We study how computers can learn, understand, and use human language. Some of the challenges are grounding, ambiguity and the many levels of analysis that language has:


Many successful NLP applications (Siri, Google Translate) work by pattern matching in natural language text. They do not understand words like “red” or “in front of” the way humans do: grounded in sensory-motor experience. We study multi-modal problems connecting language with vision and robotics to reach the next level of understanding. For example our BiLingUNet model learns to point out various objects in a photograph when described using natural language phrases.


Language is inherently ambiguous: we say very little of what we mean and rely on our shared human context to communicate most of the meaning.  For example our Morse morphology model addresses ambiguity in Turkish words and finds the right interpretation for a word like “masalı” in different contexts: “babamın masalı”, “bana masalı anlat”, “mavi masalı oda”. Humans are very good at disambiguating and often we do not even realize that there is an ambiguity. How many different interpretations of the sentence “I saw the man on the hill with a telescope.” can you think of?

Many Levels of Analysis

Understanding language involves analysis in many different levels such as phonology, morphology, syntax, semantics and pragmatics. In 1976 John McCarthy, one of the founders of artificial intelligence, wrote a memo discussing the problem of getting a computer to understand a story from the New York Times:

“A 61-year old furniture salesman, John J. Hug, was pushed down the shaft of a freight elevator yesterday in his downtown Brooklyn store by two robbers while a third attempted to crush him with the elevator car because they were dissatisfied with the $1,200 they had forced him to give them.”
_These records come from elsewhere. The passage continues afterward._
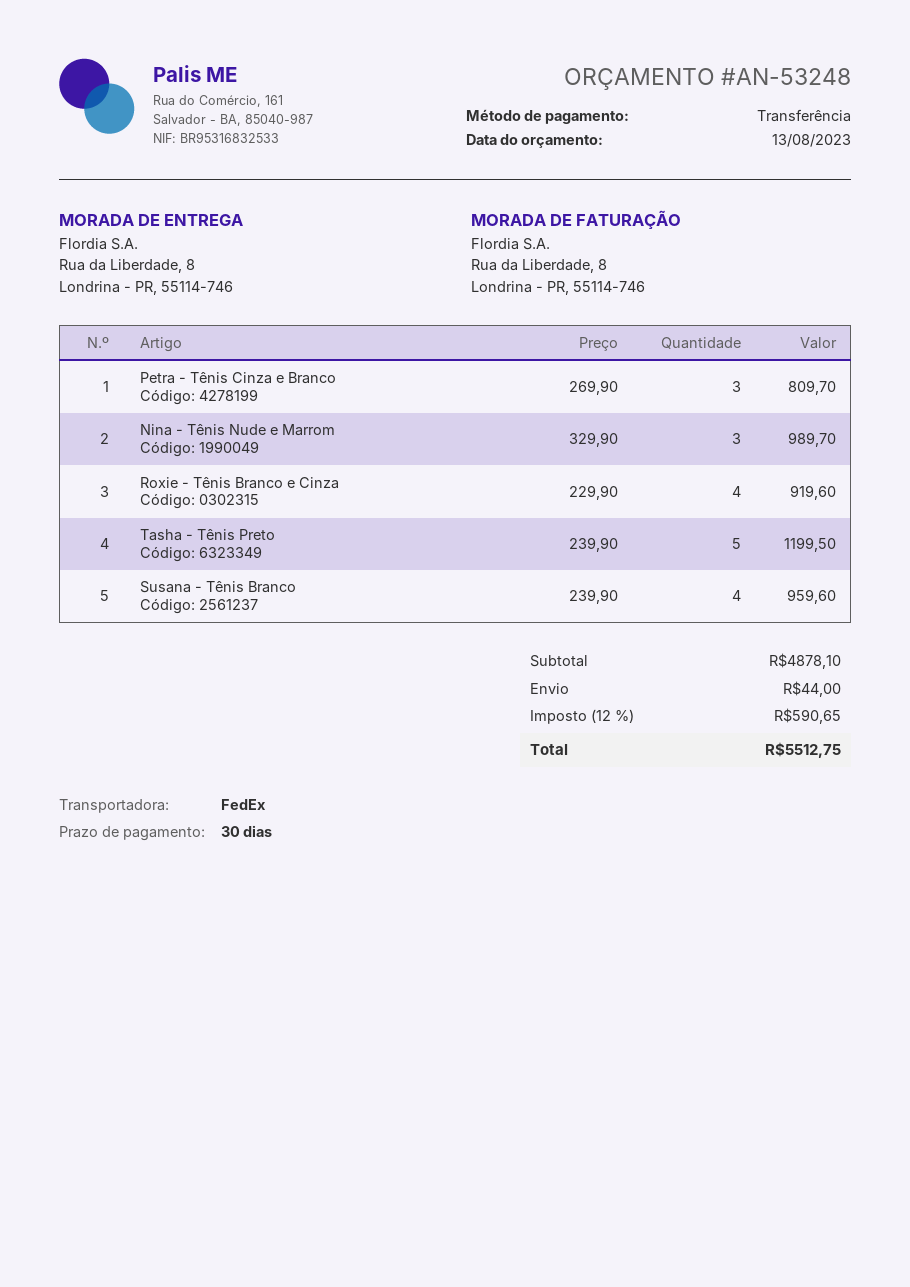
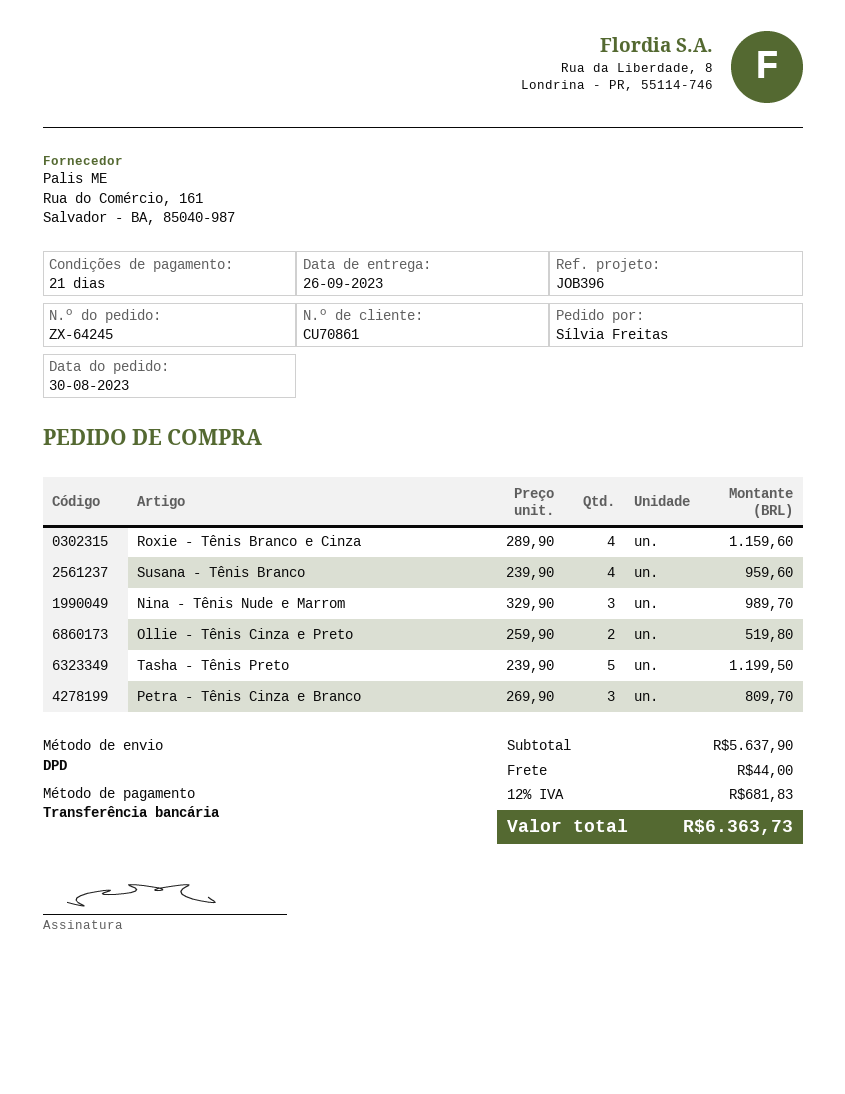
payment terms: 30 days -> 21 days
shipping method: FedEx -> DPD
Roxie - Tênis Branco e Cinza: 4 x 229.90 = 919.60 -> 4 x 289.90 = 1159.60
Ollie - Tênis Cinza e Preto: none -> 2 x 259.90 = 519.80
subtotal: 4878.10 -> 5637.90
tax: 12% = 590.65 -> 12% = 681.83
total: 5512.75 -> 6363.73

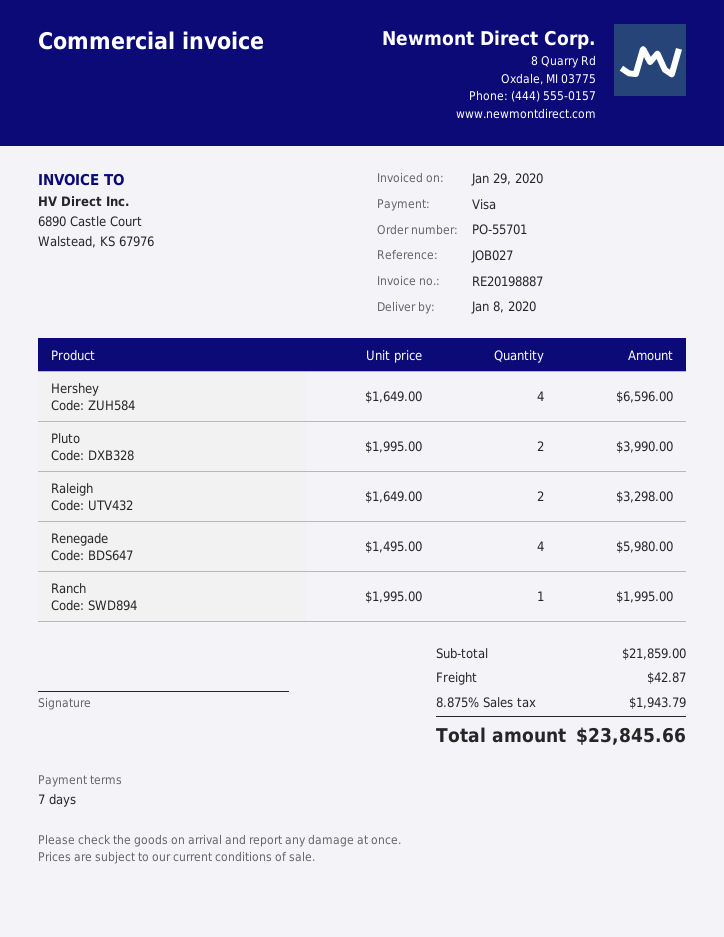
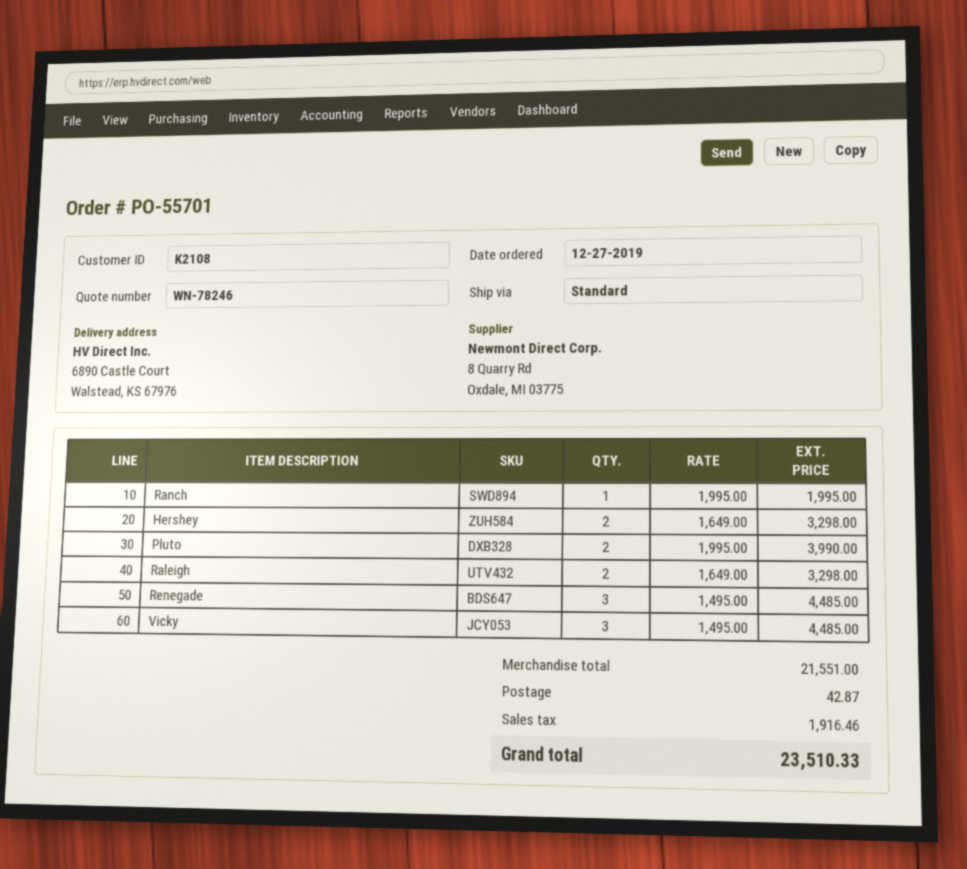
Hershey: 4 x 1649.00 = 6596.00 -> 2 x 1649.00 = 3298.00
Renegade: 4 x 1495.00 = 5980.00 -> 3 x 1495.00 = 4485.00
Vicky: none -> 3 x 1495.00 = 4485.00
subtotal: 21859.00 -> 21551.00
tax: 1943.79 -> 1916.46
total: 23845.66 -> 23510.33

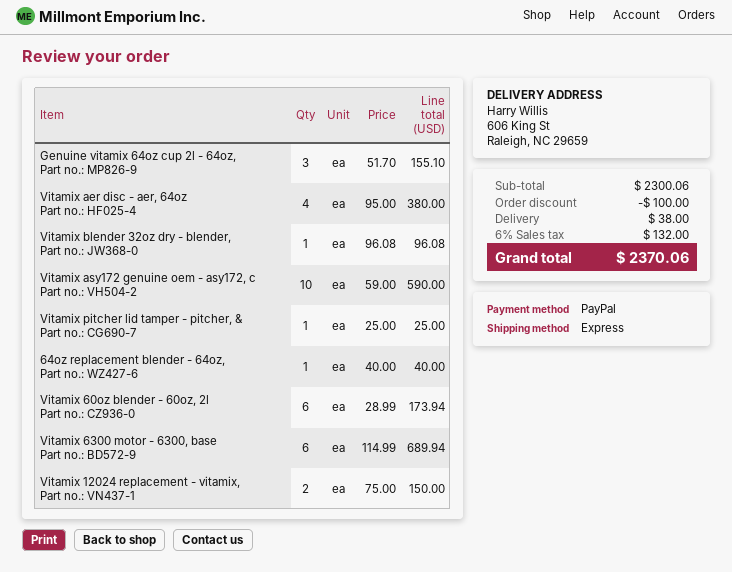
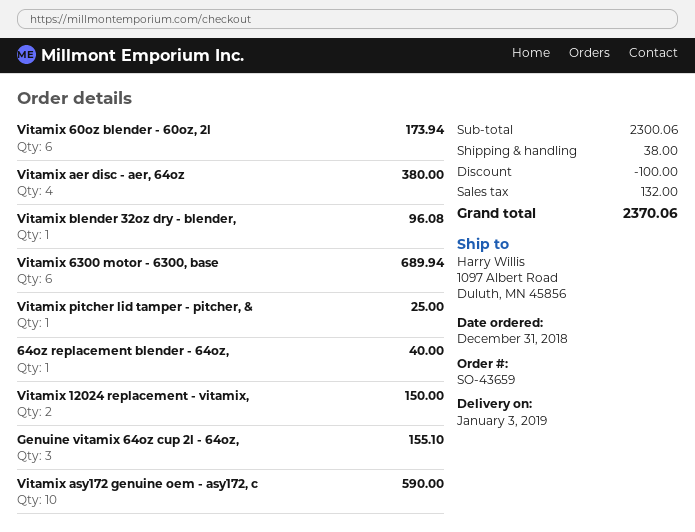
ship to: 606 King St, Raleigh, NC 29659 -> 1097 Albert Road, Duluth, MN 45856

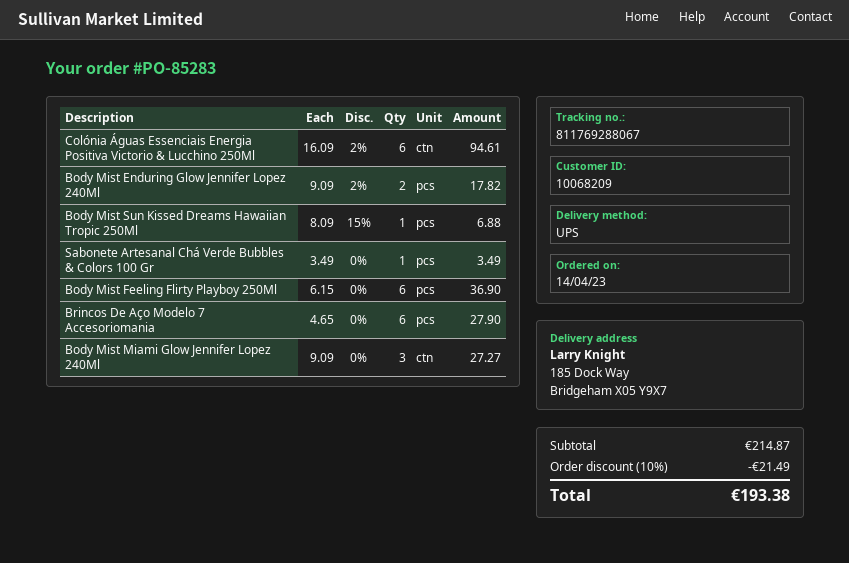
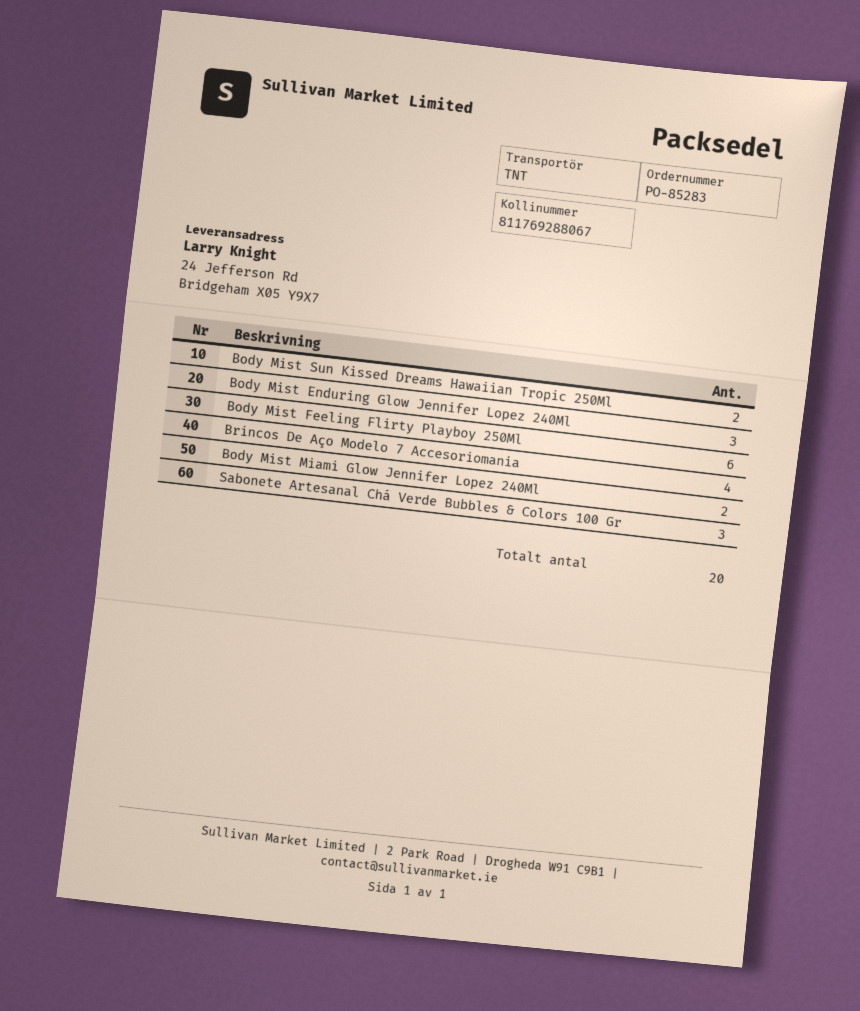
shipping method: UPS -> TNT
ship to: 185 Dock Way, Bridgeham X05 Y9X7 -> 24 Jefferson Rd, Bridgeham X05 Y9X7
Colónia Águas Essenciais Energia Positiva Victorio & Lucchino 250Ml: 6 -> none
Body Mist Enduring Glow Jennifer Lopez 240Ml: 2 -> 3
Body Mist Sun Kissed Dreams Hawaiian Tropic 250Ml: 1 -> 2
Sabonete Artesanal Chá Verde Bubbles & Colors 100 Gr: 1 -> 3
Brincos De Aço Modelo 7 Accesoriomania: 6 -> 4
Body Mist Miami Glow Jennifer Lopez 240Ml: 3 -> 2

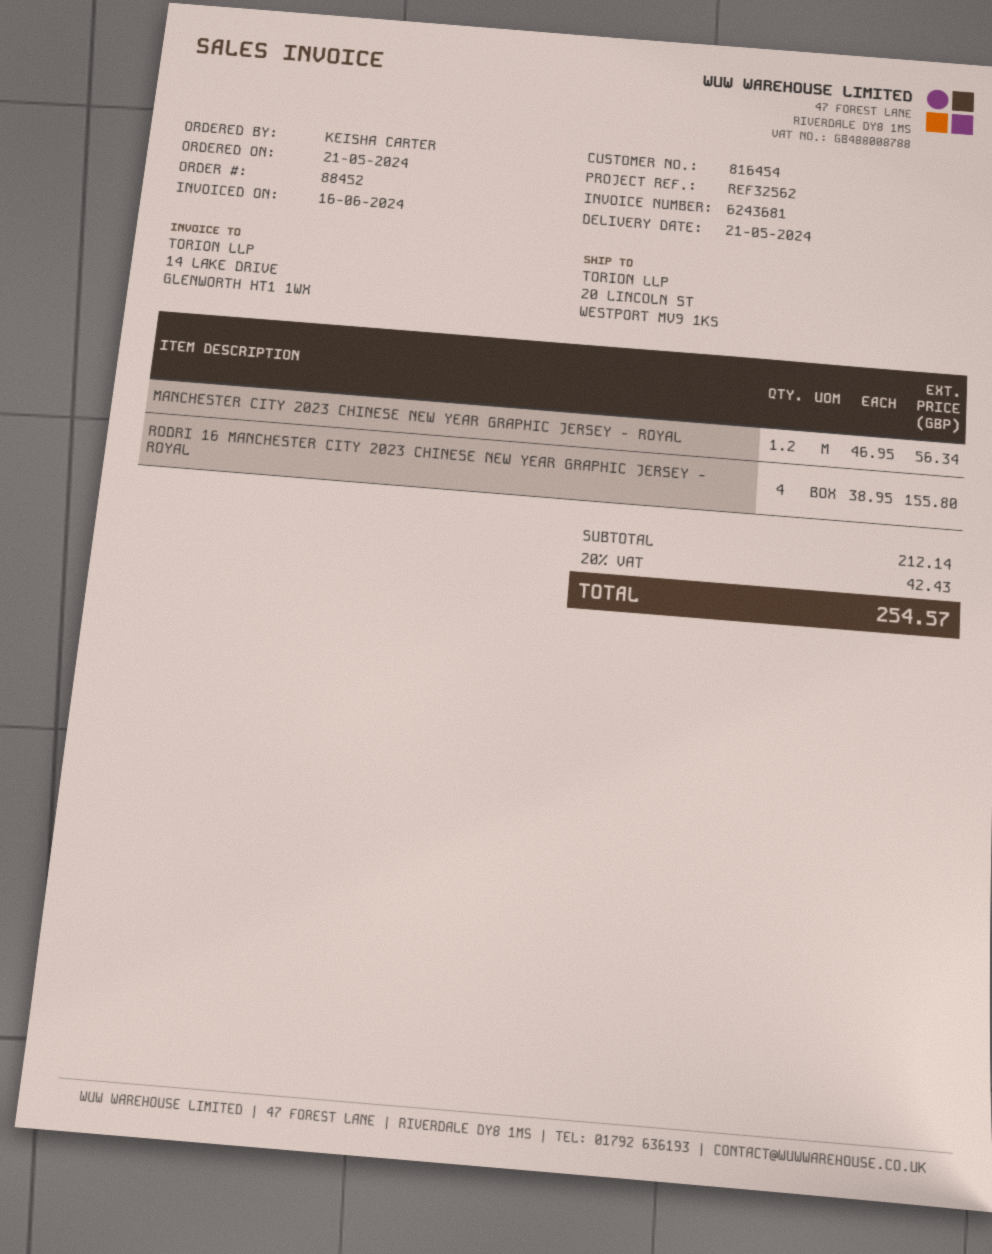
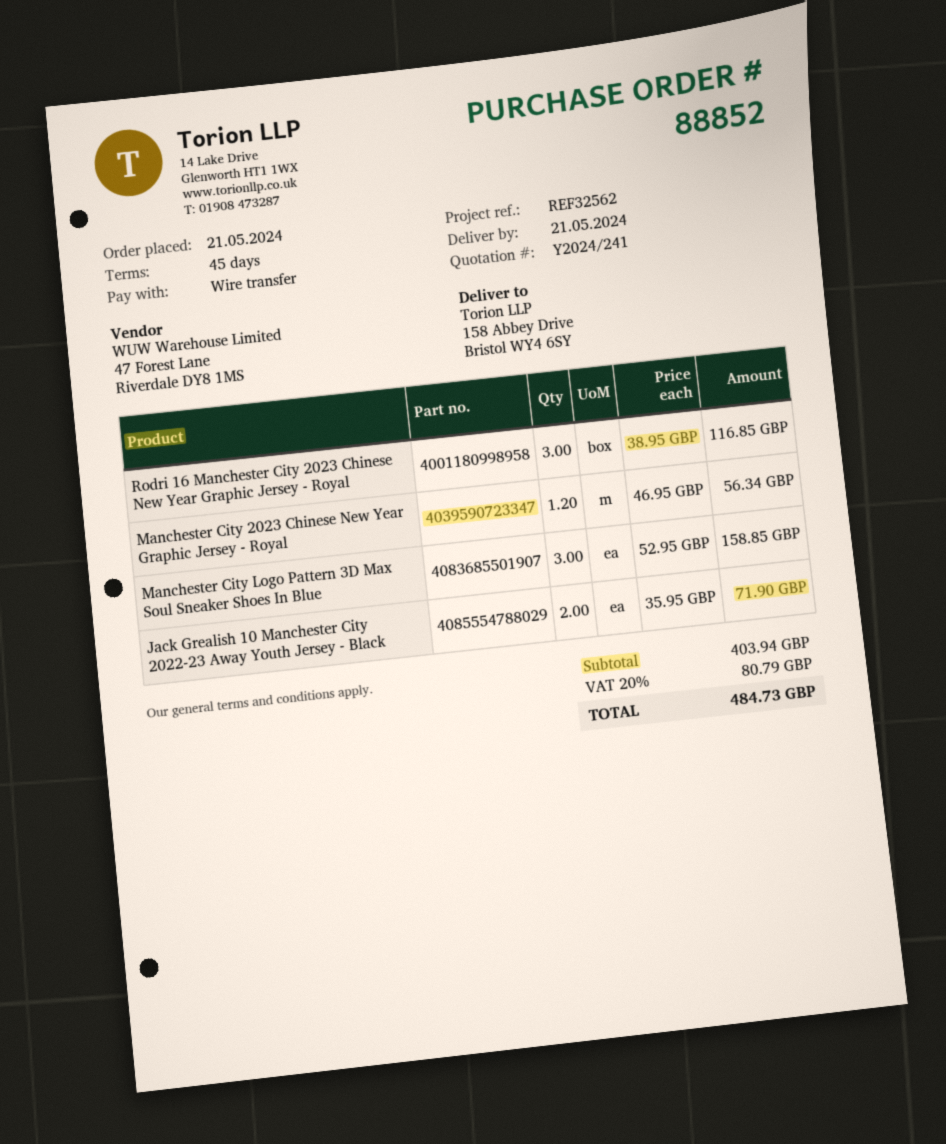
order number: 88452 -> 88852
ship to: 20 LINCOLN ST, WESTPORT MV9 1KS -> 158 Abbey Drive, Bristol WY4 6SY
RODRI 16 MANCHESTER CITY 2023 CHINESE NEW YEAR GRAPHIC JERSEY - ROYAL: 4 x 38.95 = 155.80 -> 3 x 38.95 = 116.85
Manchester City Logo Pattern 3D Max Soul Sneaker Shoes In Blue: none -> 3 x 52.95 = 158.85
Jack Grealish 10 Manchester City 2022-23 Away Youth Jersey - Black: none -> 2 x 35.95 = 71.90
subtotal: 212.14 -> 403.94
tax: 20% = 42.43 -> 20% = 80.79
total: 254.57 -> 484.73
Here are some simple questions anybody who understands this story should be able to answer:

Who was in the store when the events began?
Who had the money at the end?
Did Mr. Hug know he was going to be robbed?
Does he know now that he was robbed?

When and where was Mr. Hug shoved?
Who forced who to give $1,200 to whom?
Did the money satisfy the robbers?

The first four questions do not have obvious answers in the text and rely on common sense. Common sense reasoning is still beyond the state of the art in AI and we think that more work on language grounding, described above, is a prerequisite for this level of understanding.

The last three questions are answered directly in the text. Even to answer these simpler questions, we need to address linguistic problems like word sense disambiguation (“push” has 15 senses in WordNet only some of which match “shove”), named entity recognition (Mr. Hug = John J. Hug), anaphora resolution (him = John J. Hug), parsing (who did what to whom?), semantic relation identification (dissatisfied with $1,200 = $1,200 did not satisfy). Our group continues to work actively on many of these problems.